Janusz Kulig (19 October 1969 in Łapanów near Kraków – 13 February 2004 in Rzezawa near Bochnia, Poland) was a Polish rally driver. He started his career behind the wheel of a Polski Fiat 126p and during his early years in rally he also drove a Toyota Corolla, an Opel Kadett, and a Renault Clio. He became one of the top drivers while driving Renault Mégane Maxi. In this car he also won his first Polish Rally Championship title in 1997. After 2 seasons with Renault, he signed a contract with Marlboro Mobil 1 team. He changed his car to a Ford Escort WRC and in following years to a Ford Focus WRC. Those years were most successful for Kulig. He won another 2 Polish Championship titles and became well known in European and World rally.
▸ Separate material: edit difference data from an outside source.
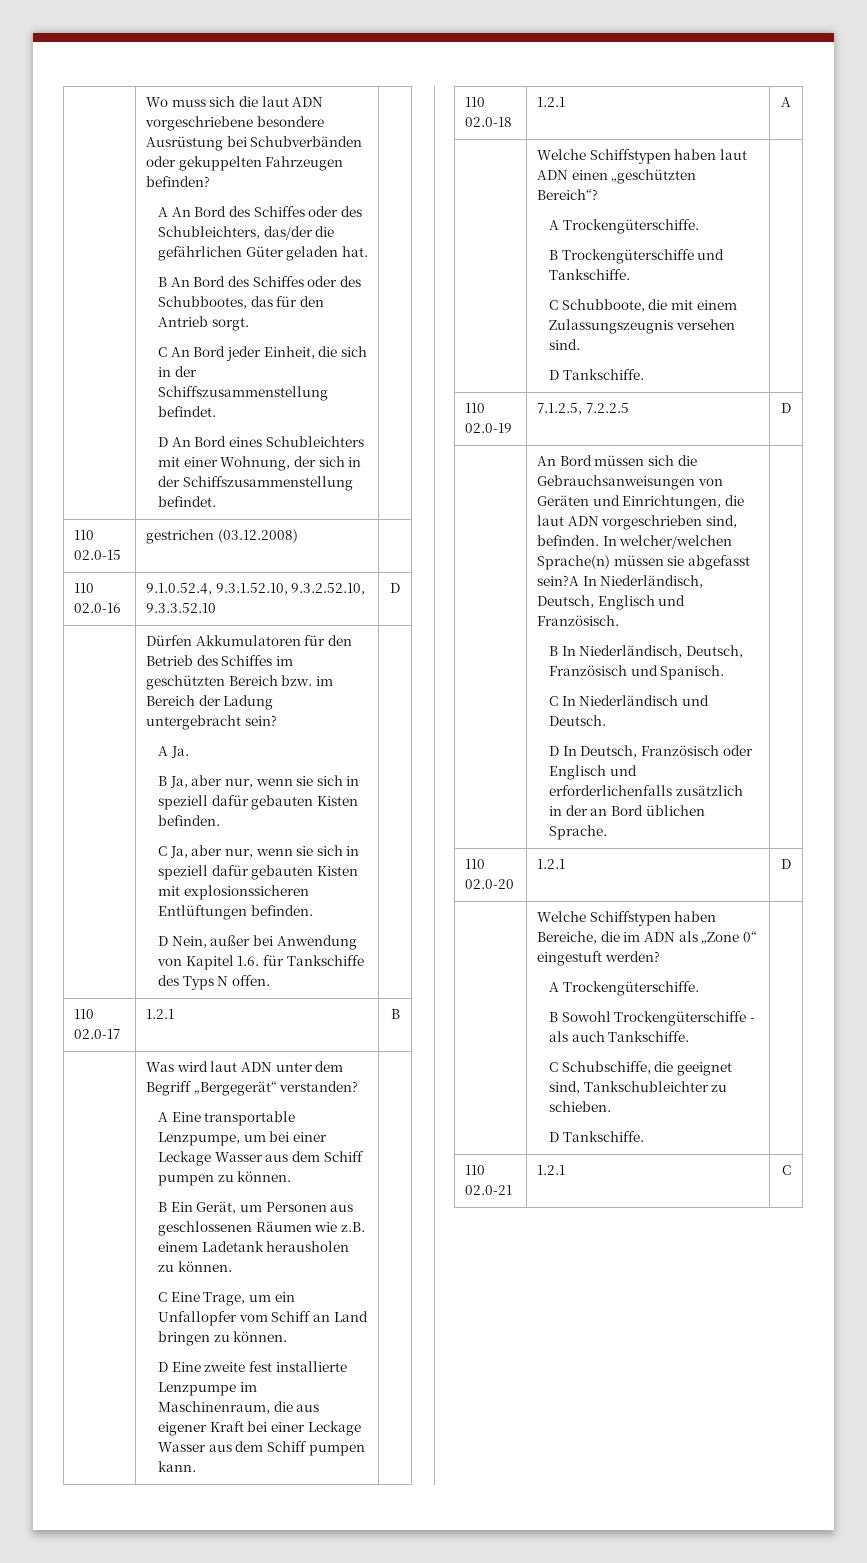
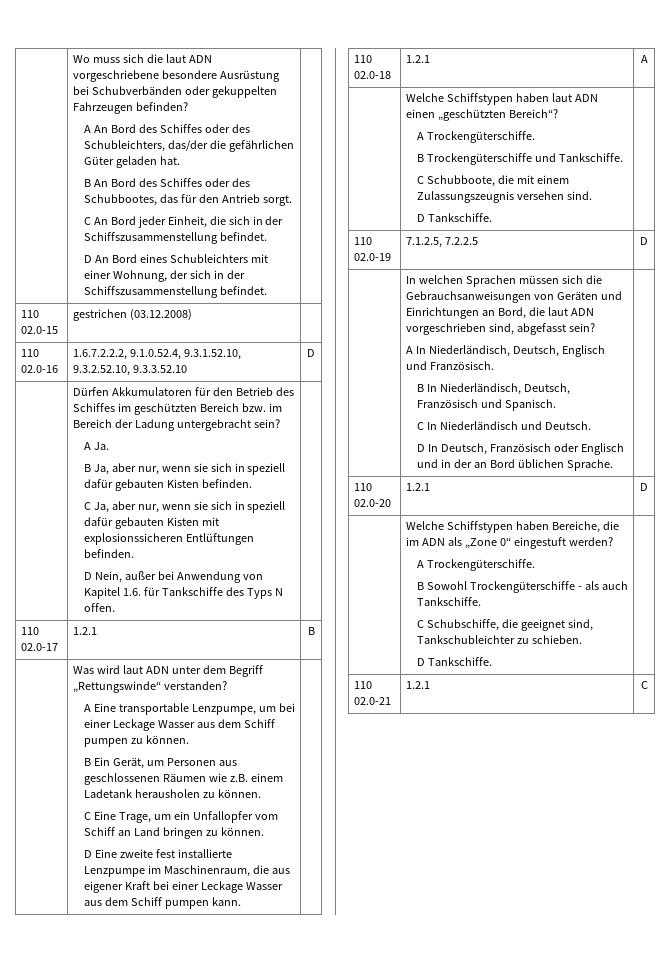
- 110 02.0-16 | 9.1.0.52.4, 9.3.1.52.10, 9.3.2.52.10, 9.3.3.52.10 | D
+ 110 02.0-16 | 1.6.7.2.2.2, 9.1.0.52.4, 9.3.1.52.10, 9.3.2.52.10, 9.3.3.52.10 | D
- Was wird laut ADN unter dem Begriff „Bergegerät“ verstanden?
+ Was wird laut ADN unter dem Begriff „Rettungswinde“ verstanden?
- An Bord müssen sich die Gebrauchsanweisungen von Geräten und Einrichtungen, die laut ADN vorgeschrieben sind, befinden. In welcher/welchen Sprache(n) müssen sie abgefasst sein?A In Niederländisch, Deutsch, Englisch und Französisch.
+ In welchen Sprachen müssen sich die Gebrauchsanweisungen von Geräten und Einrichtungen an Bord, die laut ADN vorgeschrieben sind, abgefasst sein?
+ A In Niederländisch, Deutsch, Englisch und Französisch.
- D In Deutsch, Französisch oder Englisch und erforderlichenfalls zusätzlich in der an Bord üblichen Sprache.
+ D In Deutsch, Französisch oder Englisch und in der an Bord üblichen Sprache.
Kulig spent the 2002 and 2003 seasons competing in the European Rally Championship (2nd place in 2002) and occasional WRC events. In 2002 Janusz Kulig won the Rally du Valais. His biggest success in WRC was 1st place in PCWRC in Sweden 2003 but after the rally he was stripped of his glory by FIA due to illegal modifications in his Mitsubishi Lancer EVO VII (the flywheel had different streak than the one approved by FIA). For the 2004 Polish Championship Season he signed a contract to drive Fiat Punto S1600.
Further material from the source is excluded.